The butterfly stayed the same. It was never able to fly. In his kindness and haste the man did not realize that the butterfly's struggle to get through the small opening of the cocoon is nature's way of forcing fluid from the body of the butterfly into its wings so that it would be ready for flight.
Like the sapling which grows strong from being buffeted by the wind, in life we all need to struggle sometimes to make us strong.
One of the biggest challenges in training, management, and child-rearing is to have the wisdom of knowing when to help, and when we must let others learn by doing. As the butterfly story so aptly illustrates, sometimes helping can actually stunt growth. Brain research has now documented that memory itself is dependent upon an emotional involvement level attached to the facts being learned. Without that element no long-term memory is established.
I was once speaking to one of our Ignite Senior Directors who was a delightful retired school teacher. She would regularly call in and spend 30 minutes to an hour on the phone getting information for her downline Ignite Managing Directors (MDs) because they “had to work and didn’t have time to do it themselves.” One day when I got her on the phone I asked her if she grew up on a farm. She said she had. I asked her if she knew what happened to plants that went directly from the greenhouse into the field. She said that they were weak and tended to die because they weren’t accustomed to the weather. I suggested to her that she was building a “greenhouse downline” because she was helping her MDs do things they should be doing for themselves! Three days later, she called me and proudly announced that she met with all of her MDs and “laid down the law” that they needed to be doing their own research. She found her sales team to be much stronger and productive after that.

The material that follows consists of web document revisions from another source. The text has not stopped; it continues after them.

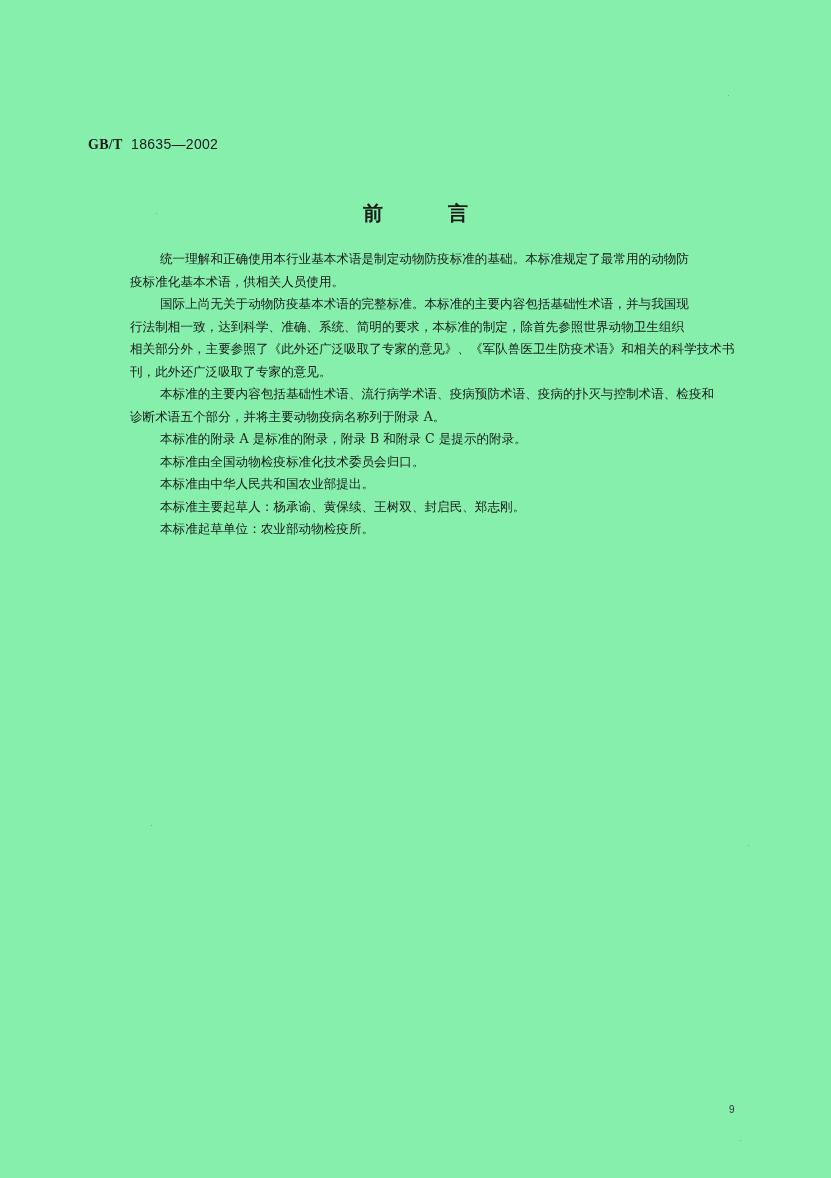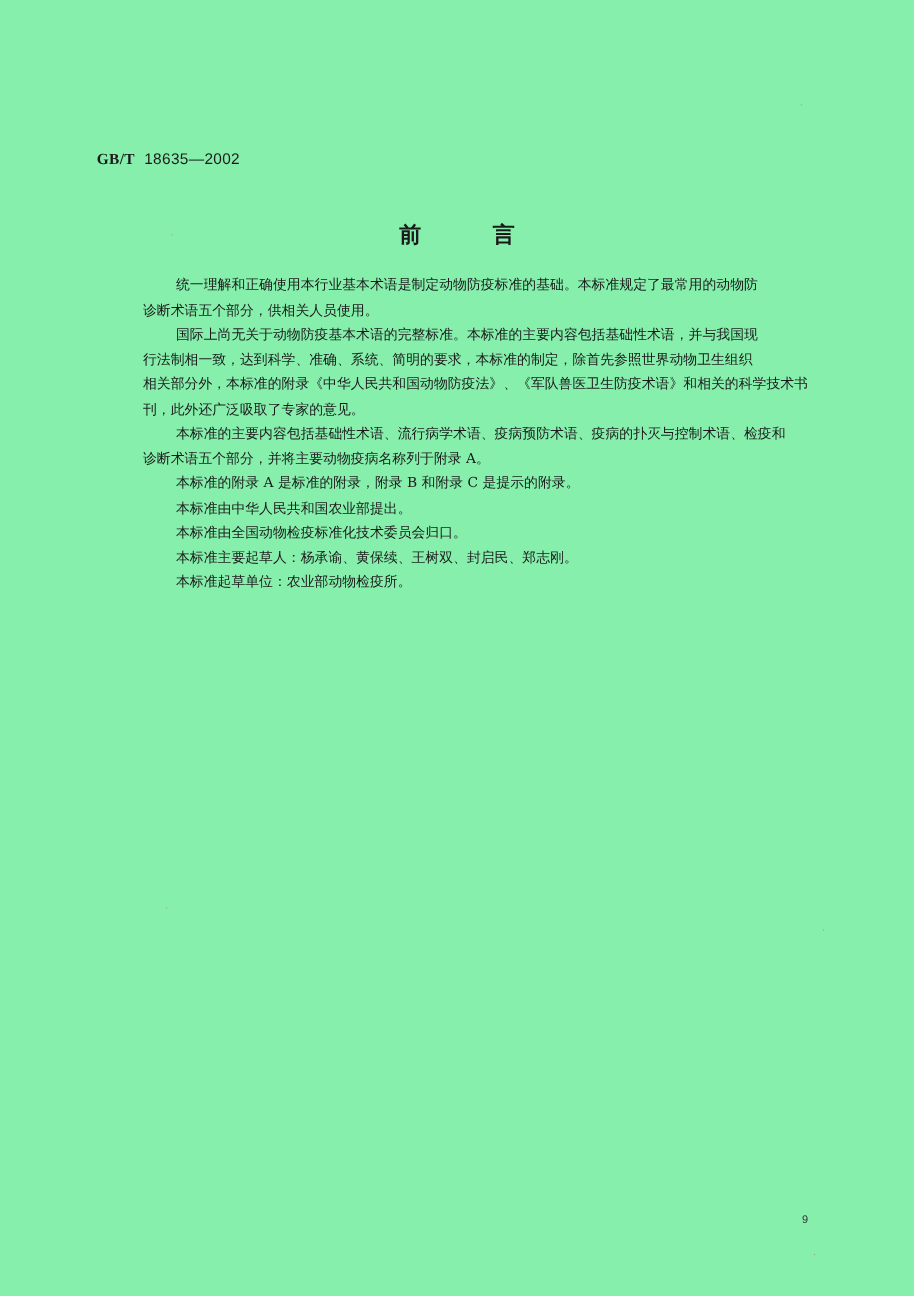--- a/index.html
+++ b/index.html
@@ -93,45 +93,45 @@
 
   <div class="title">
     <span class="ch1">前</span>
     <span class="ch2">言</span>
   </div>
 
   <div class="body">
 
     <div class="paragraph">
       <span class="line indent">统一理解和正确使用本行业基本术语是制定动物防疫标准的基础。本标准规定了最常用的动物防</span>
-      <span class="line">诊断术语五个部分，供相关人员使用。</span>
+      <span class="line">疫标准化基本术语，供相关人员使用。</span>
     </div>
 
     <div class="paragraph">
       <span class="line indent">国际上尚无关于动物防疫基本术语的完整标准。本标准的主要内容包括基础性术语，并与我国现</span>
       <span class="line">行法制相一致，达到科学、准确、系统、简明的要求，本标准的制定，除首先参照世界动物卫生组织</span>
-      <span class="line">相关部分外，本标准的附录《中华人民共和国动物防疫法》、《军队兽医卫生防疫术语》和相关的科学技术书</span>
+      <span class="line">相关部分外，主要参照了《此外还广泛吸取了专家的意见》、《军队兽医卫生防疫术语》和相关的科学技术书</span>
       <span class="line">刊，此外还广泛吸取了专家的意见。</span>
     </div>
 
     <div class="paragraph">
       <span class="line indent">本标准的主要内容包括基础性术语、流行病学术语、疫病预防术语、疫病的扑灭与控制术语、检疫和</span>
       <span class="line">诊断术语五个部分，并将主要动物疫病名称列于附录 A。</span>
     </div>
 
     <div class="paragraph">
       <span class="line indent">本标准的附录 A 是标准的附录，附录 B 和附录 C 是提示的附录。</span>
     </div>
 
     <div class="paragraph">
-      <span class="line indent">本标准由中华人民共和国农业部提出。</span>
+      <span class="line indent">本标准由全国动物检疫标准化技术委员会归口。</span>
     </div>
 
     <div class="paragraph">
-      <span class="line indent">本标准由全国动物检疫标准化技术委员会归口。</span>
+      <span class="line indent">本标准由中华人民共和国农业部提出。</span>
     </div>
 
     <div class="paragraph">
       <span class="line indent">本标准主要起草人：杨承谕、黄保续、王树双、封启民、郑志刚。</span>
     </div>
 
     <div class="paragraph">
       <span class="line indent">本标准起草单位：农业部动物检疫所。</span>
     </div>
   </div>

In structuring training for your teams, I encourage you to keep these principles in mind. The training structure should make information helpful, accessible, and clear, but also force trainees to emotionally involve themselves in accessing and applying that information in problem-solving. Only when we take this approach do we create learning situations where mature subject matter experts are created who better both our internal organizations and external sales teams.